As for the transition into acting, he notes that much of what he experienced in the military has helped in his comedy career. “You have to have thick skin, and you have to be able to bounce back from rejection and adversity. And you also have to have a mindset of ‘I’m not gonna quit until I accomplish my mission.’ So you learn those intangibles in the military, and those intangibles carried over and have sustained me in my comedy career,” he said. His career in acting and comedy was rather a trial-and-error process for him, as identifying what sort of sketches and scripts would suit him became easier the more he wrote and acted.
Riggle considers himself fortunate to have been able to pursue both paths that he was passionate about as a college student, and he’s still an active member of the veteran community.

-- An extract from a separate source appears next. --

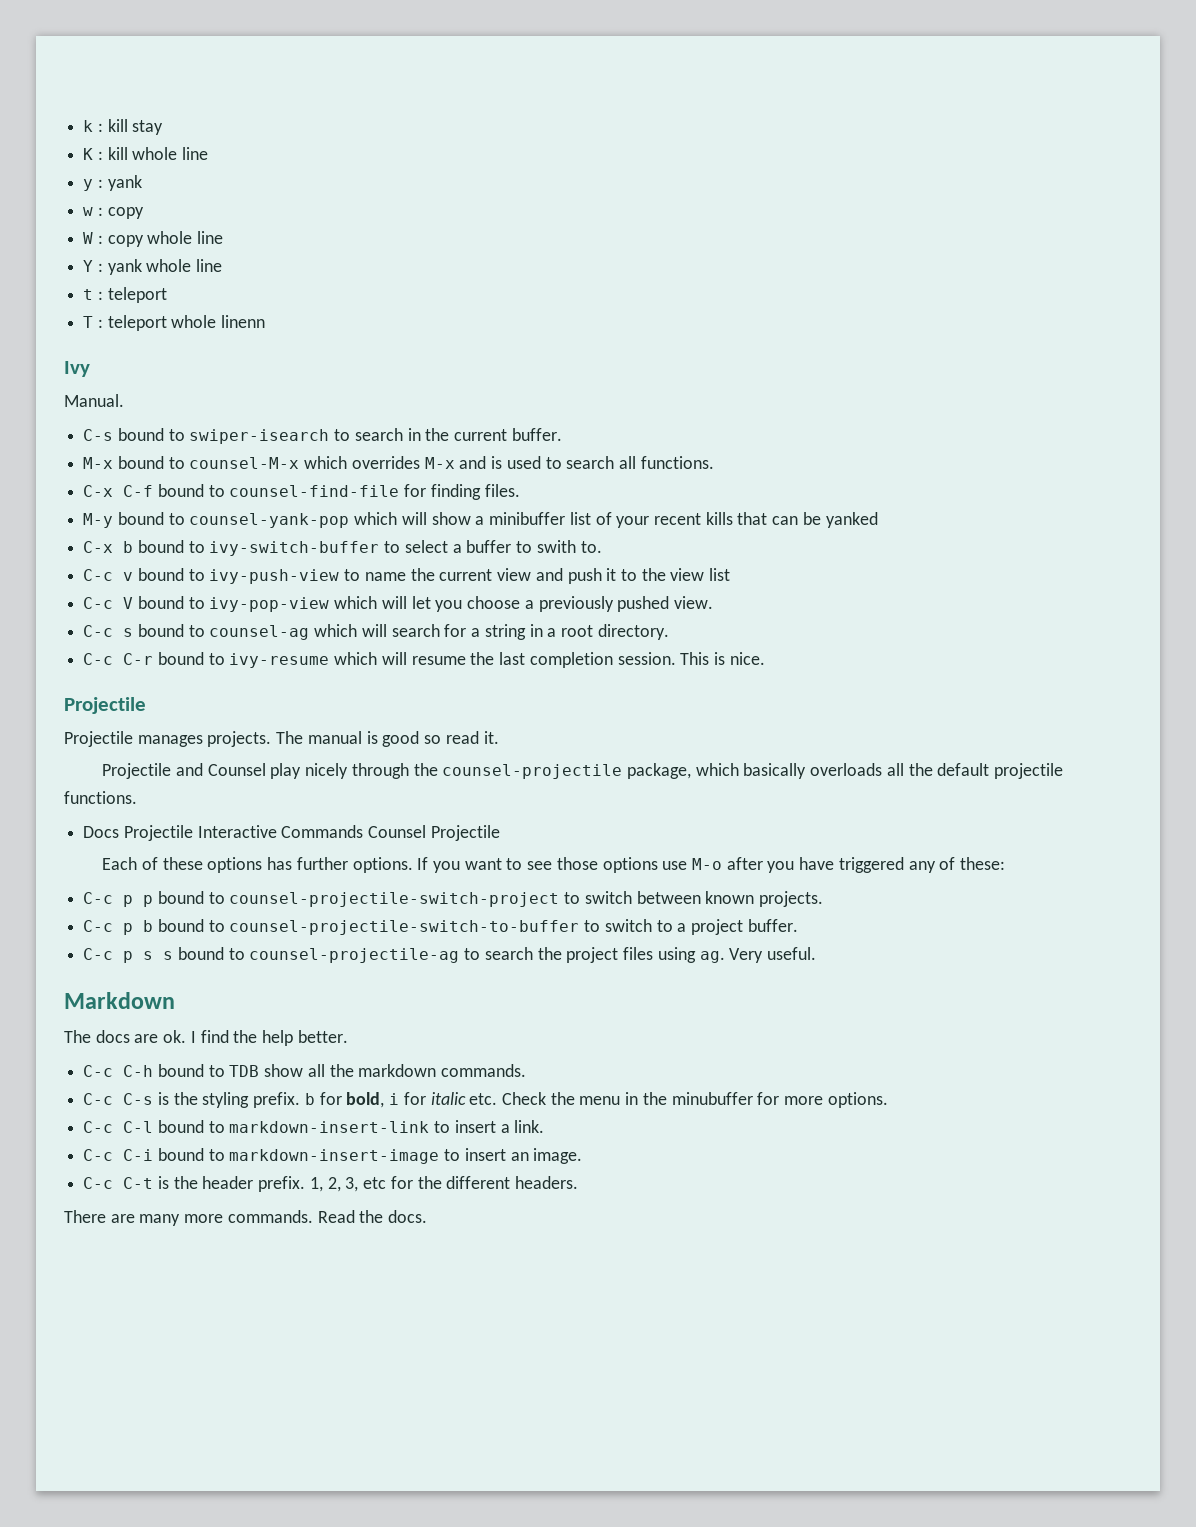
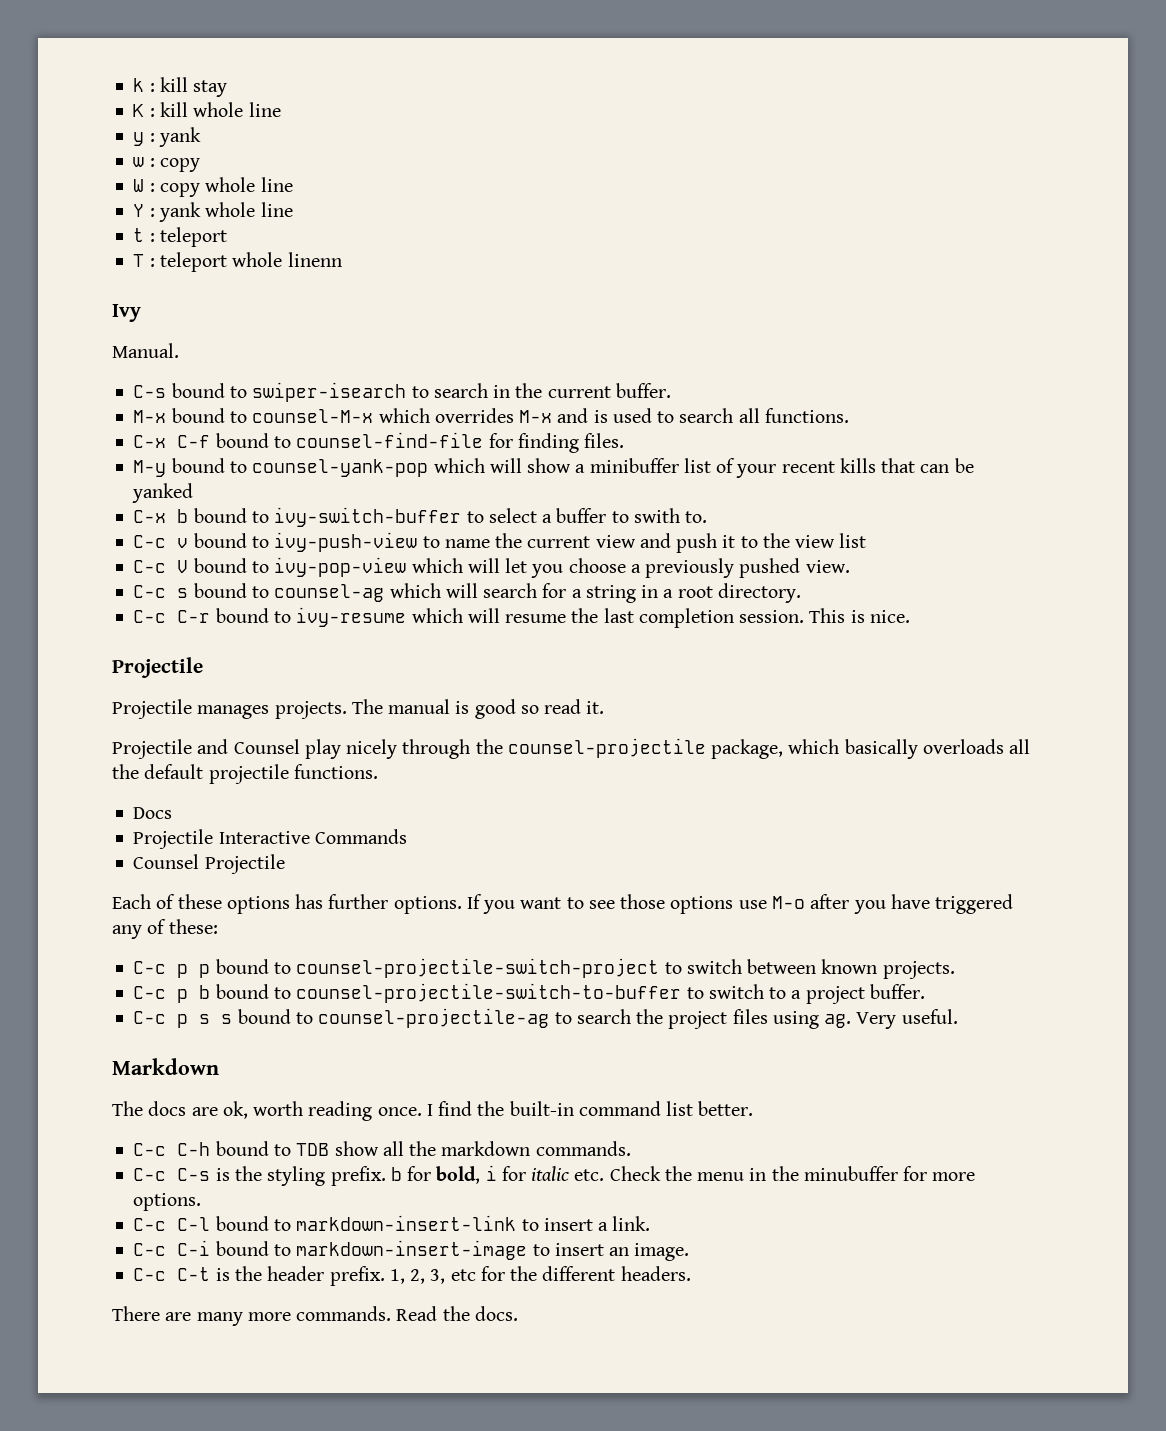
(120, 832) none -> (173, 813) //
(364, 831) none -> (407, 836) //
[163,1030,294,1046] ok. I find the help -> [222,1101,694,1121] ok, worth reading once. I find the built-in command list

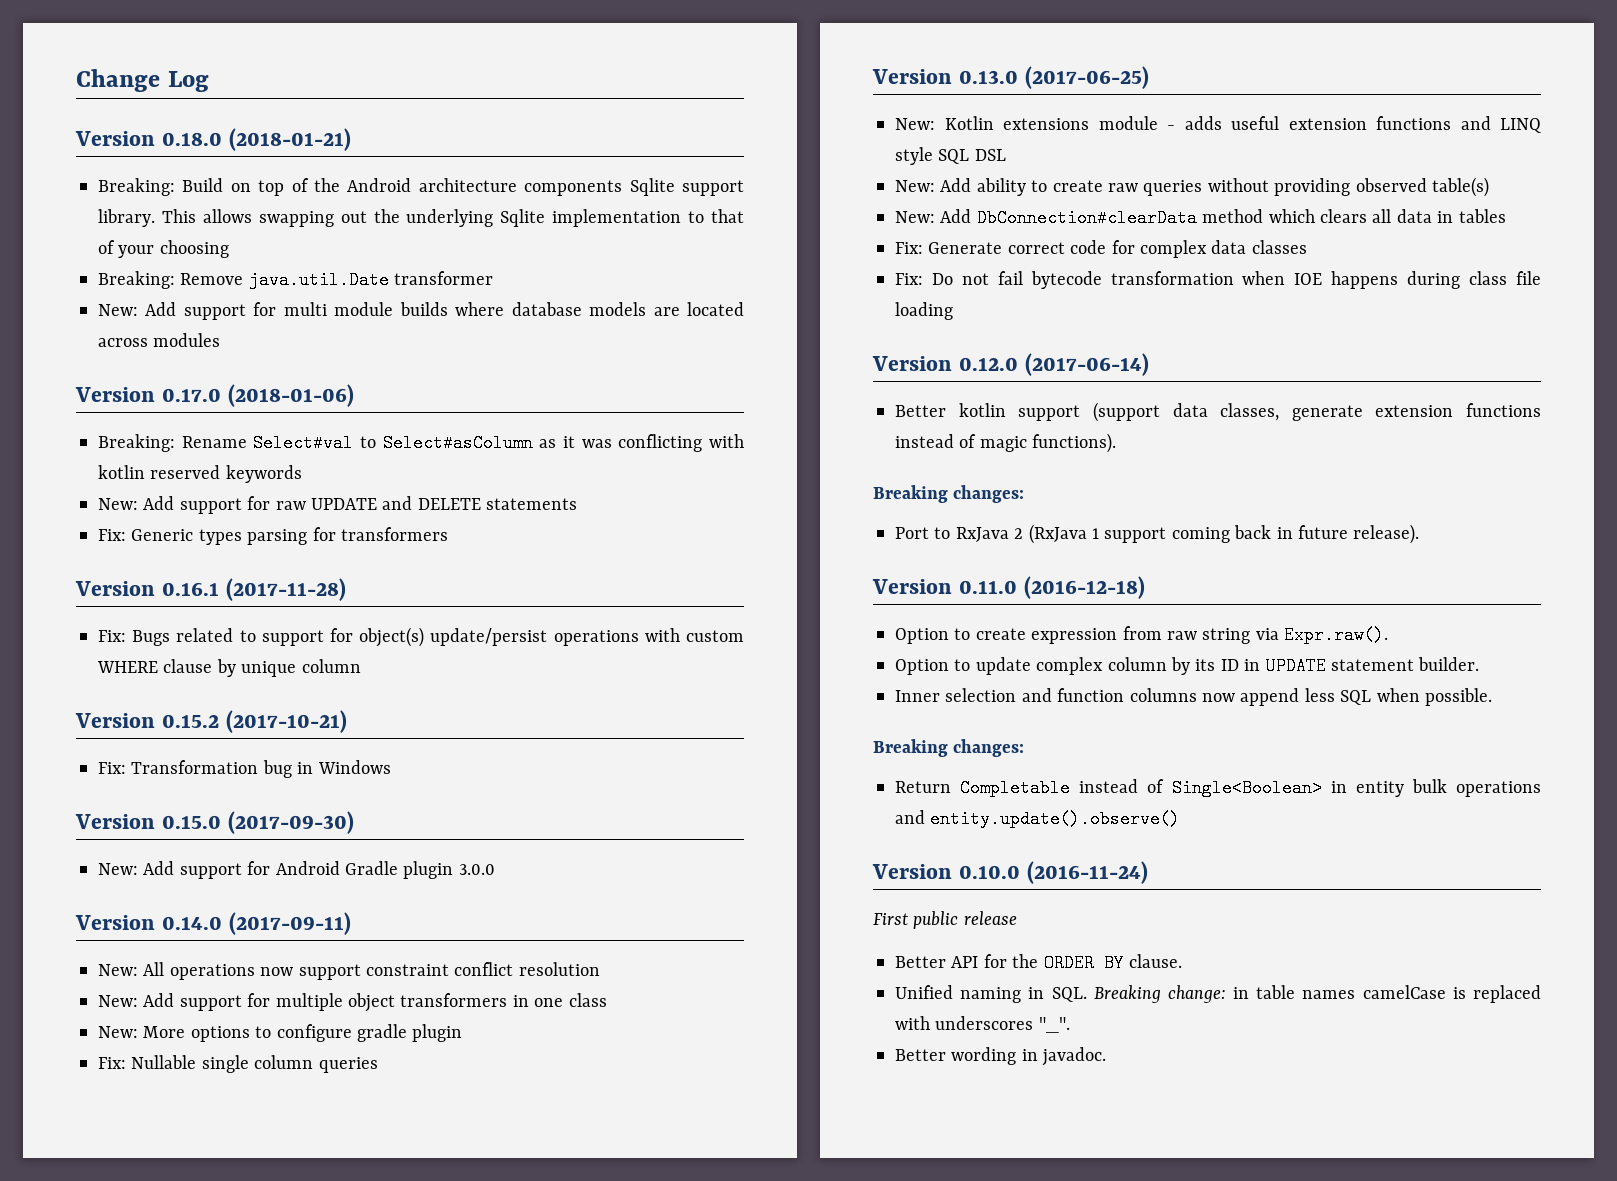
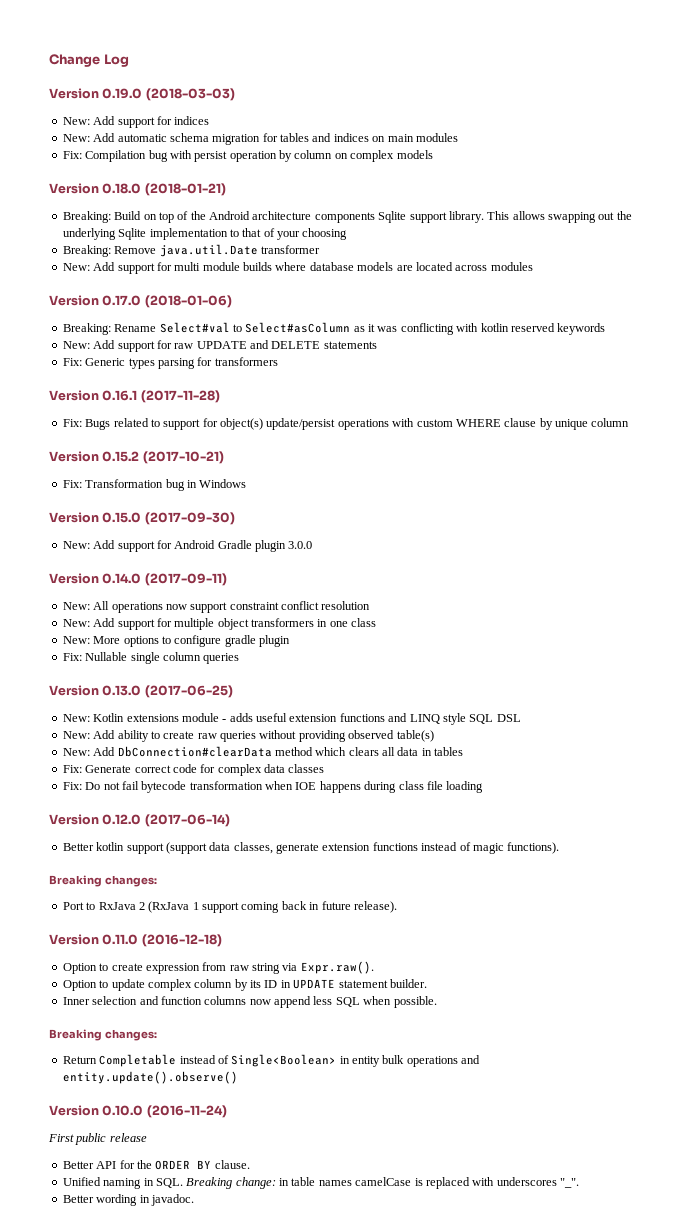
(209, 81) none -> [49,88,235,101] [62,116,210,128] [62,133,458,145] [62,150,433,162] // Version 0.19.0 (2018-03-03) // New: Add support for indices // New: Add automatic schema migration for tables and indices on main modules // Fix: Compilation bug with persist operation by column on complex models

He participates in multiple charities, including Conservation International, ENOUGH Project, Entertainment Industry Foundation, Friars Foundation, James R. Jordan Foundation, Los Angeles Police Memorial Foundation, Make-A-Wish Foundation, Opportunity Village, Stand Up To Cancer, United Service Organization, We Advance, and Cats Care.
He also founded and hosts the Rob Riggle InVETational Golf Classic to raise funds for the Semper Fi Fund, which provides immediate financial assistance and lifetime support to post-9/11 combat wounded, critically ill and catastrophically injured members of all branches of the U.S. Armed Forces and their families. Riggle speaks proudly and candidly of his military career, and lives out the official motto of the Marine Corps League, “Once a Marine, always a Marine.” Although his career is now focused on being a comedian and actor, Rob Riggle remains honored to call himself a veteran. His heart and mind are never far from his military comrades, and he continues to support them no matter where he goes.